-- Provided entries --
__________

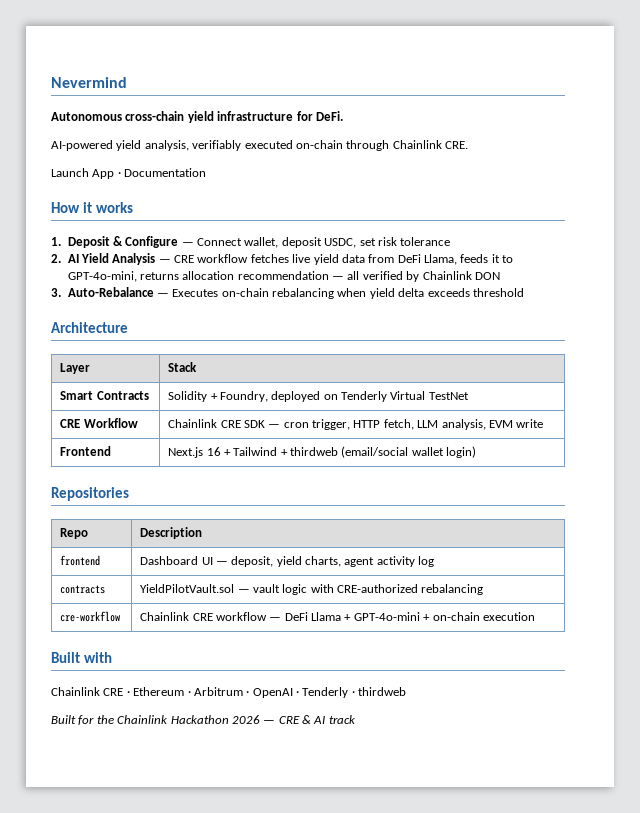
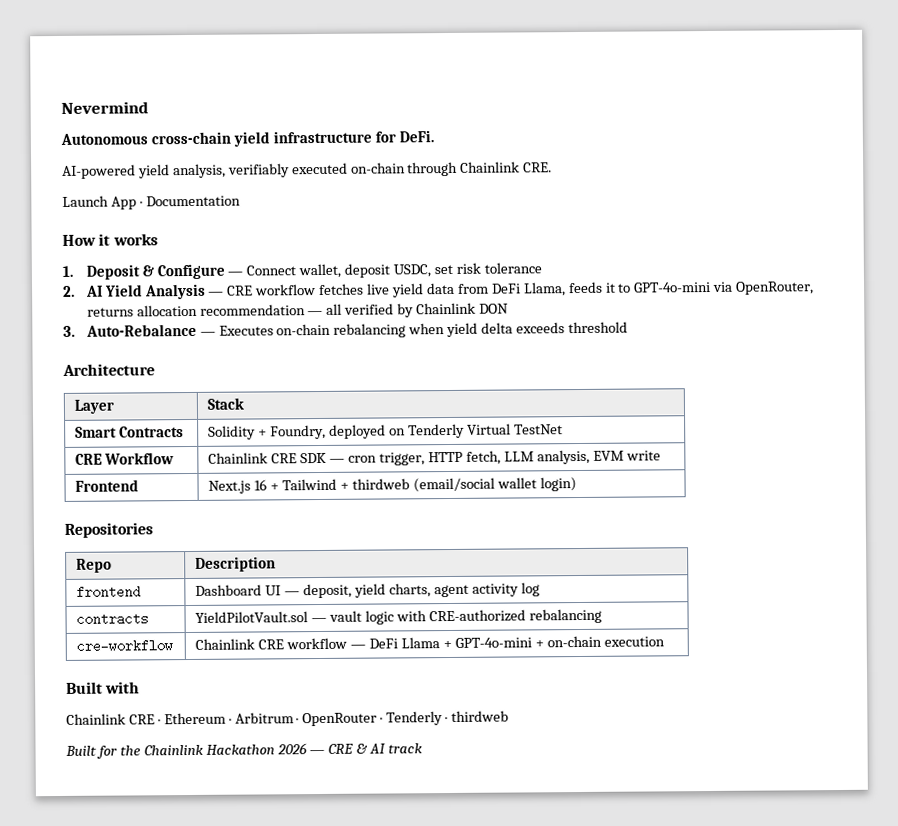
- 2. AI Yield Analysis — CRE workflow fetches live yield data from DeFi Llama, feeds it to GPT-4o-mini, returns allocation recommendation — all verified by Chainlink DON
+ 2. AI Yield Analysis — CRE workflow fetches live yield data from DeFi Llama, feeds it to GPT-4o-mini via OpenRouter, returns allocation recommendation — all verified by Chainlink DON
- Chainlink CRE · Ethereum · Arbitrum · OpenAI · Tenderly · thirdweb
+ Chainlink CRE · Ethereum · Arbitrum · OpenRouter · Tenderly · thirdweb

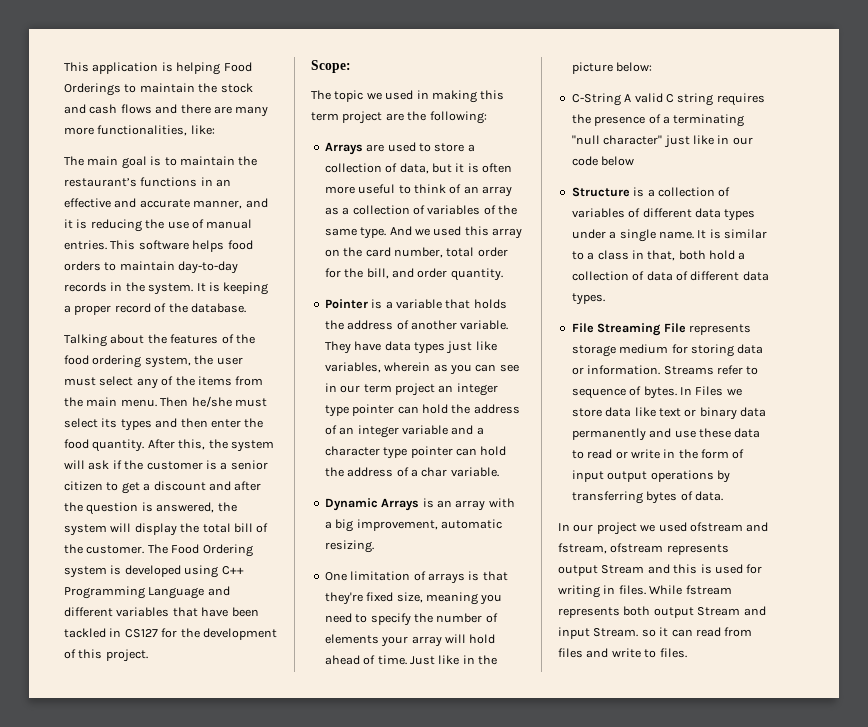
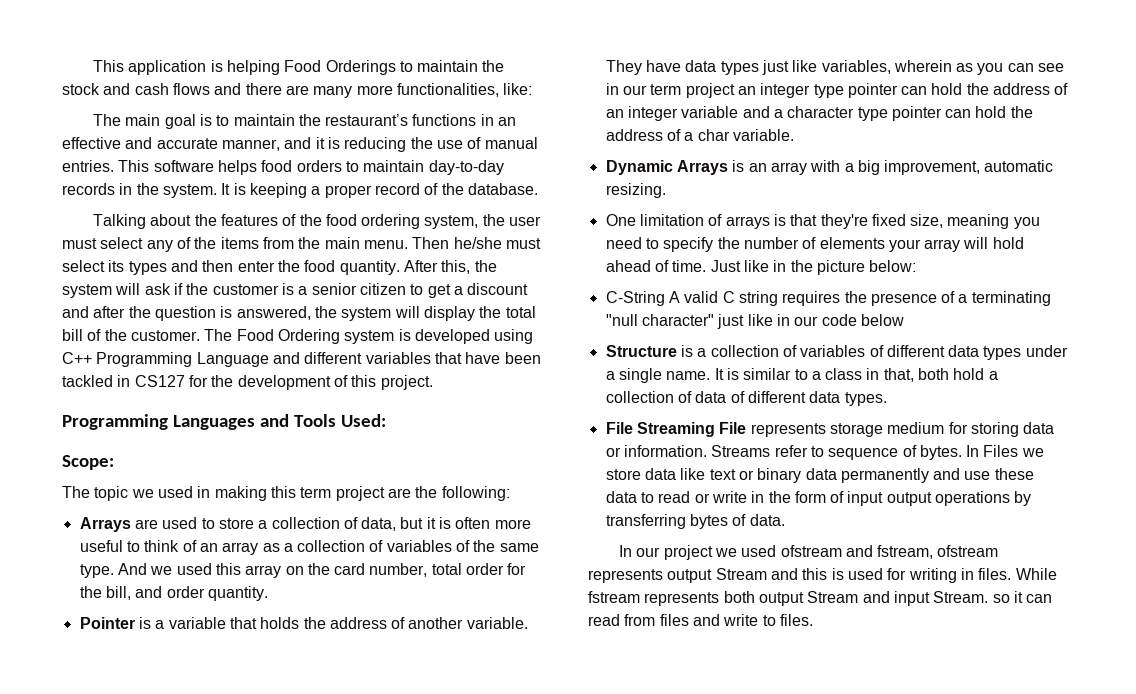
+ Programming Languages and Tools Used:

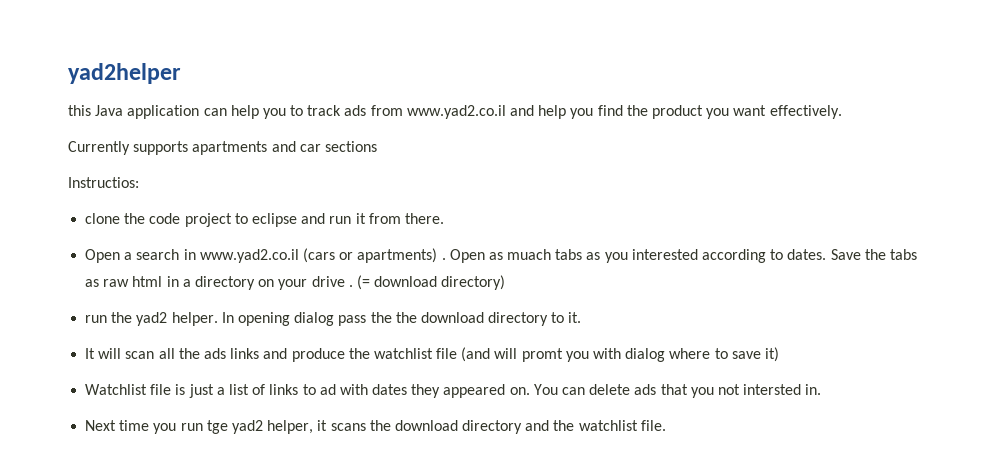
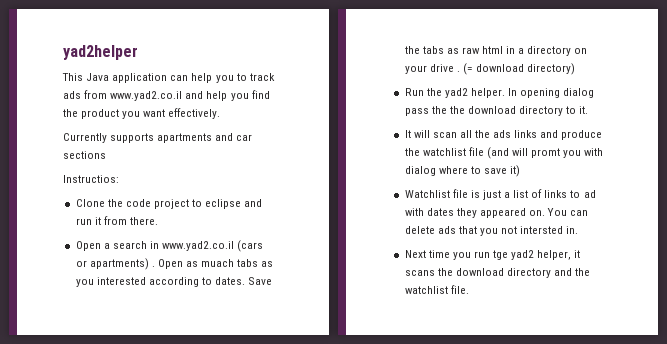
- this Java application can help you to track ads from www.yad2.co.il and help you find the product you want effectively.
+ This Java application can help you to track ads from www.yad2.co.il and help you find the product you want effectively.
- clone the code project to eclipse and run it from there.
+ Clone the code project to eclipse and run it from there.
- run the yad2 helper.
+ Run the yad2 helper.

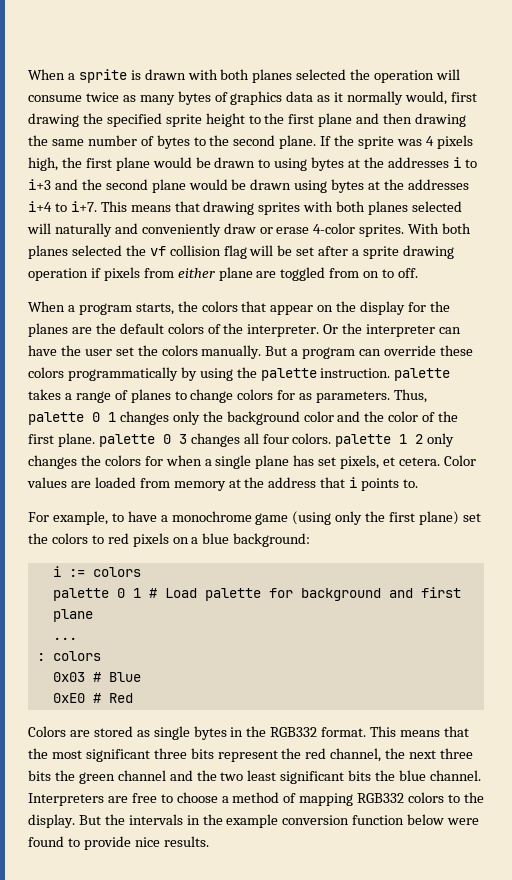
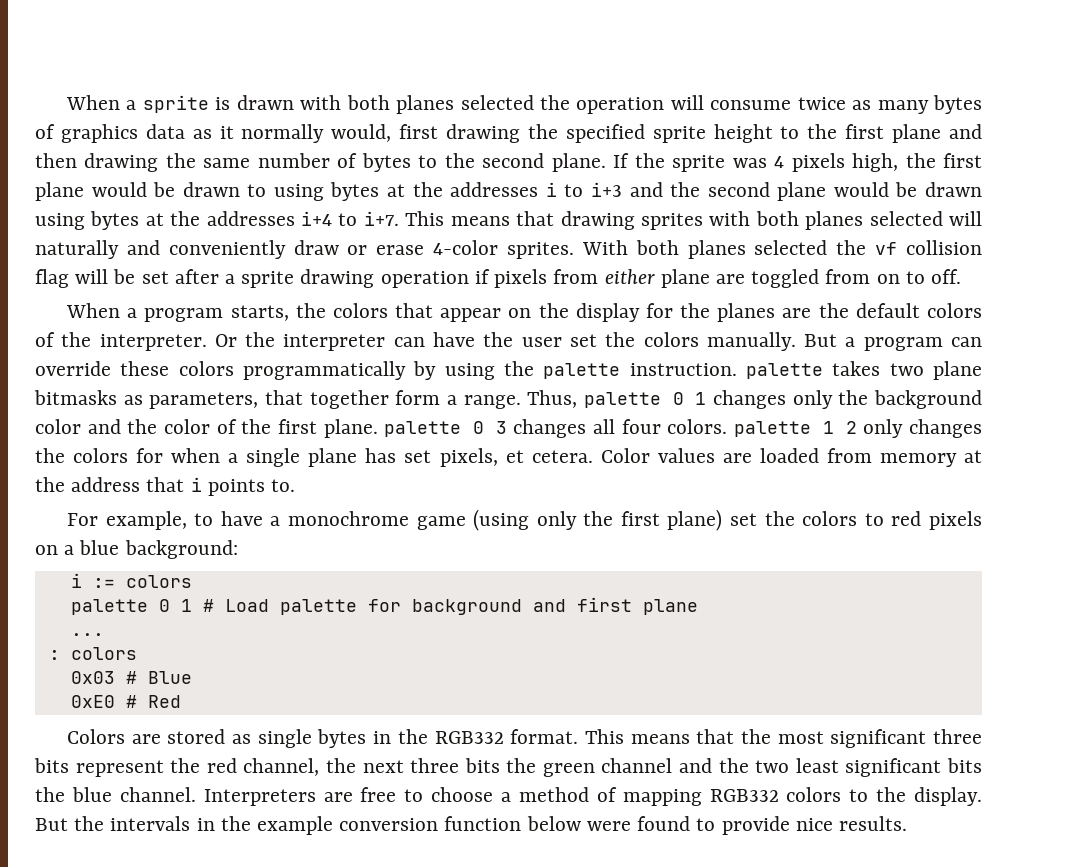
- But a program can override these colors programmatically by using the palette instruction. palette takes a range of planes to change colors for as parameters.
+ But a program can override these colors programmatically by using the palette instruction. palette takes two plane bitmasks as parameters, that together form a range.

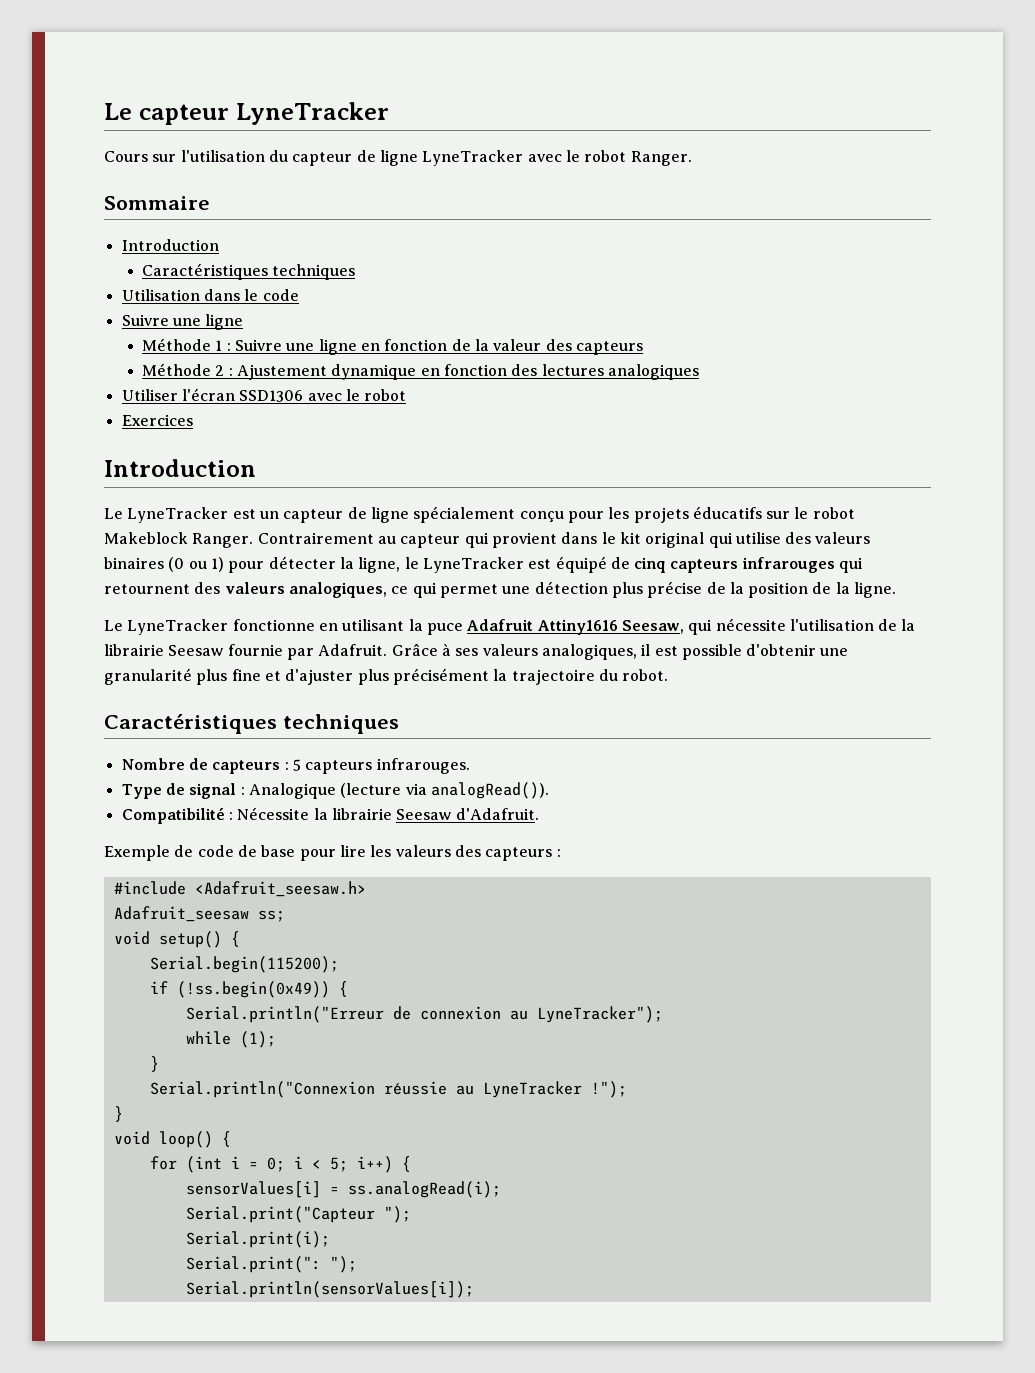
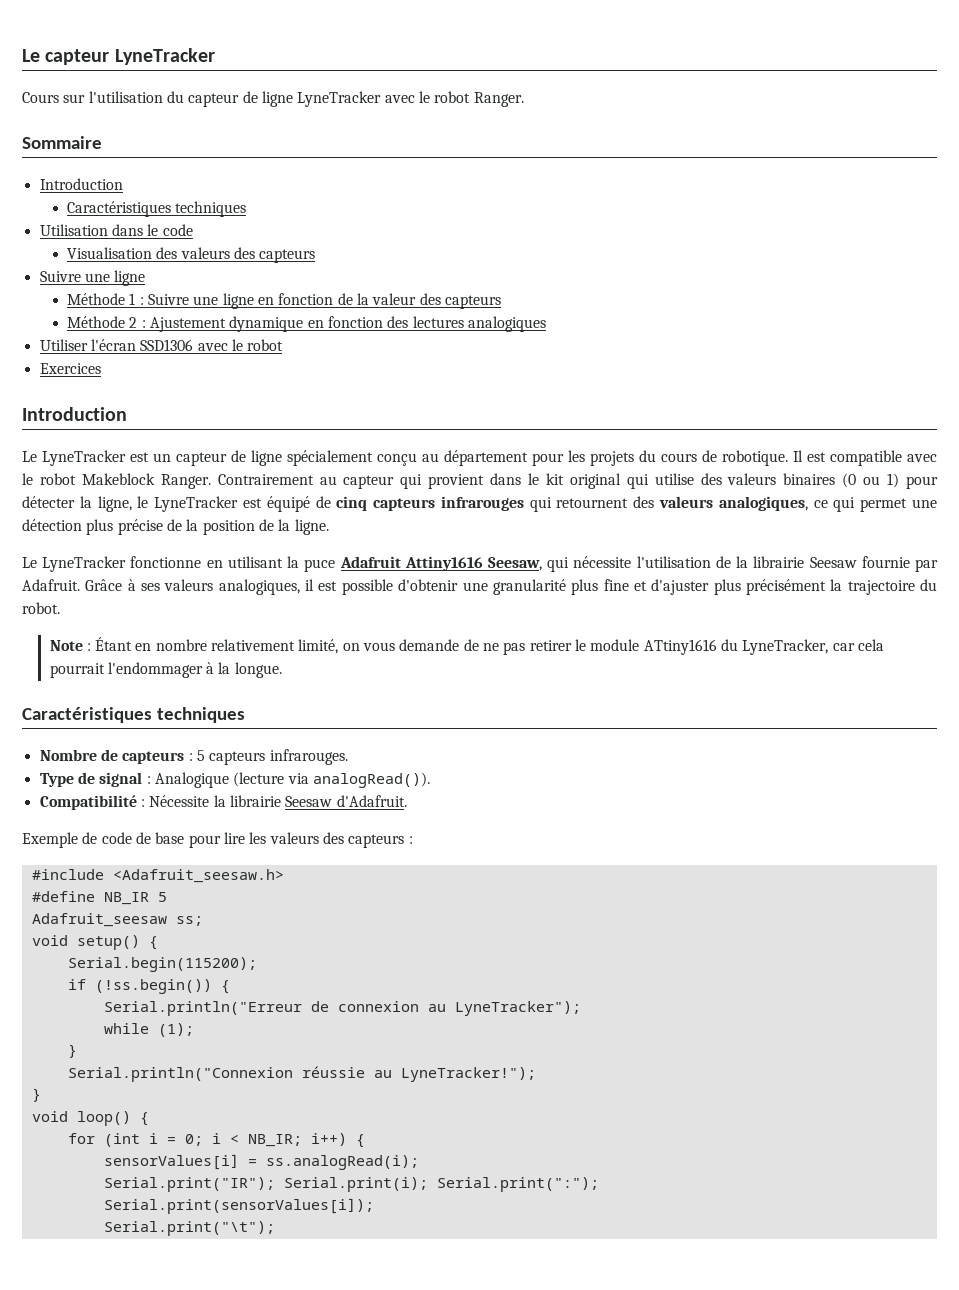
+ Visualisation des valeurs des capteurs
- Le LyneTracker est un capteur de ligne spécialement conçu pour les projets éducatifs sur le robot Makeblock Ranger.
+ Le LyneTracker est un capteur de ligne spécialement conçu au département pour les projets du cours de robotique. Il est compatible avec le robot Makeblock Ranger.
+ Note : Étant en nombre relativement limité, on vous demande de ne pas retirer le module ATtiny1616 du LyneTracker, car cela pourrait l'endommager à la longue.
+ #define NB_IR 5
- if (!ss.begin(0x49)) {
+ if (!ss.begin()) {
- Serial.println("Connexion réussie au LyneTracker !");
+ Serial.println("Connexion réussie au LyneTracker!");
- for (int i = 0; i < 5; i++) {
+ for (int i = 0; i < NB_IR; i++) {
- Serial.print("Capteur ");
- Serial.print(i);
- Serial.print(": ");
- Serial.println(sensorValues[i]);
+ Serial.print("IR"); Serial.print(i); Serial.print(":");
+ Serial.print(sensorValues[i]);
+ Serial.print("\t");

__________

All that should be printed is the run of lines above from the one with "- But a program" through the one with "valeurs des capteurs", both included, exactly as given, with pictures left out.

-- Answer to this task --
- But a program can override these colors programmatically by using the palette instruction. palette takes a range of planes to change colors for as parameters.
+ But a program can override these colors programmatically by using the palette instruction. palette takes two plane bitmasks as parameters, that together form a range.

+ Visualisation des valeurs des capteurs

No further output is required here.